The program 510 may specifically be used to cause the processor 502 to perform the following operations: instructing the webpage end to call an AR algorithm of the client according to the image drawing instruction, and executing a texture binding method of the context calling client through a webpage code; the method comprises the steps that a webpage end is indicated to trigger a client to bind texture data of an image collected by an image collecting device into a target texture unit which is activated in advance through a texture binding method; performing AR algorithm processing on the image acquired by the image acquisition equipment through the AR algorithm, and storing the result of the AR algorithm processing into a set shader; indicating a webpage end to respectively acquire texture data of an image from a target texture unit and acquiring an AR algorithm processing result from the shader; and indicating the webpage end to perform image processing on the image according to the texture data and the result of the AR algorithm processing.
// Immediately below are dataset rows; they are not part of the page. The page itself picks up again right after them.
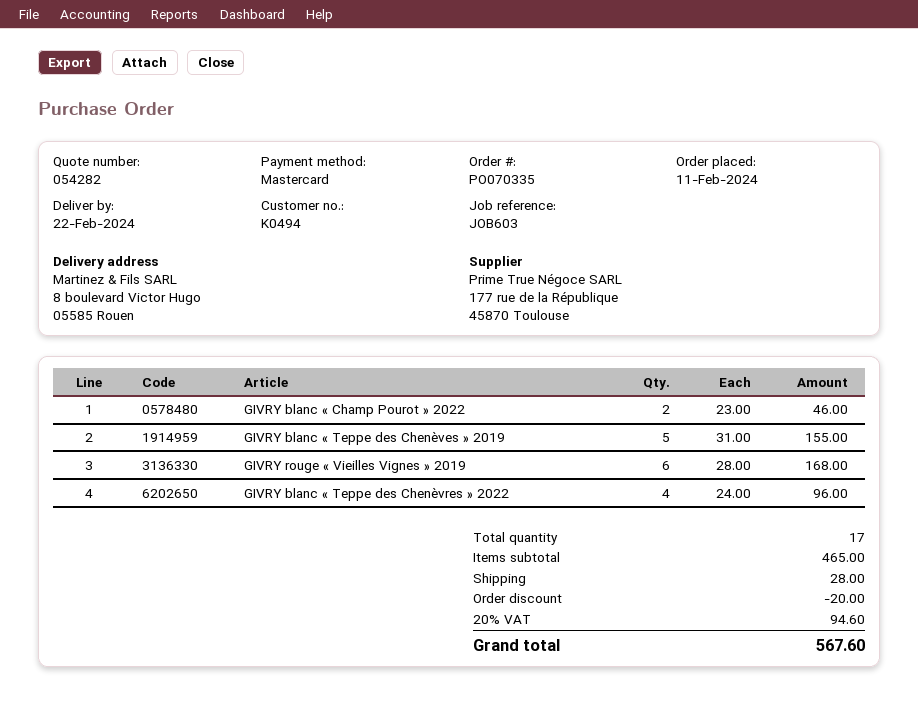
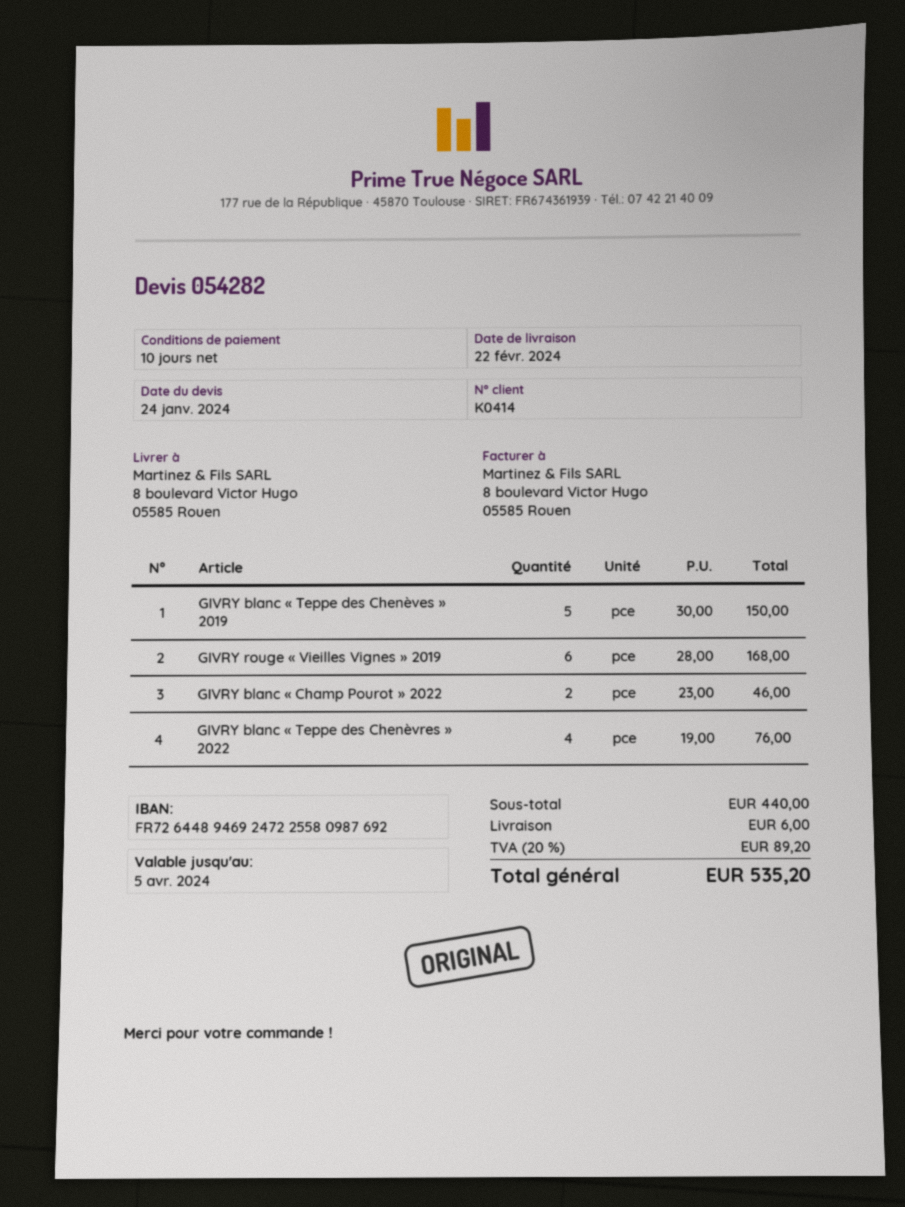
customer number: K0494 -> K0414
GIVRY blanc « Teppe des Chenèves » 2019: 5 x 31.00 = 155.00 -> 5 x 30.00 = 150.00
GIVRY blanc « Teppe des Chenèvres » 2022: 4 x 24.00 = 96.00 -> 4 x 19.00 = 76.00
subtotal: 465.00 -> 440.00
discount: 20.00 -> none
shipping: 28.00 -> 6.00
tax: 20% = 94.60 -> 20% = 89.20
total: 567.60 -> 535.20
In an alternative embodiment, the program 510 is further configured to enable the processor 502 to instruct the webpage side to obtain the rendering context and set a vertex shader, a fragment shader, and a texture unit in the rendering context before instructing the webpage side to execute the texture binding method of the context call client through the webpage code.

In an alternative embodiment, the program 510 is further configured to cause the processor 502 to set a reference number for a texture unit in a rendering context when the webpage end is instructed to set the texture unit.

In an alternative embodiment, the program 510 is further configured to enable the processor 502 to activate a texture unit in the rendering context after instructing the webpage end to set the vertex shader, the fragment shader, and the texture unit in the rendering context, and to take the activated texture unit as the target texture unit.

In an alternative embodiment, the set shader is the vertex shader.

In an alternative embodiment, the program 510 is further configured to enable the processor 502 to instruct the web page to store the image captured by the image capturing device to a set location of the client by calling an image data storage method of the client.

In an alternative embodiment, the program 510 is further configured to enable the processor 502 to instruct the web page to obtain and save the process data of the image processing after the image processing is performed on the image.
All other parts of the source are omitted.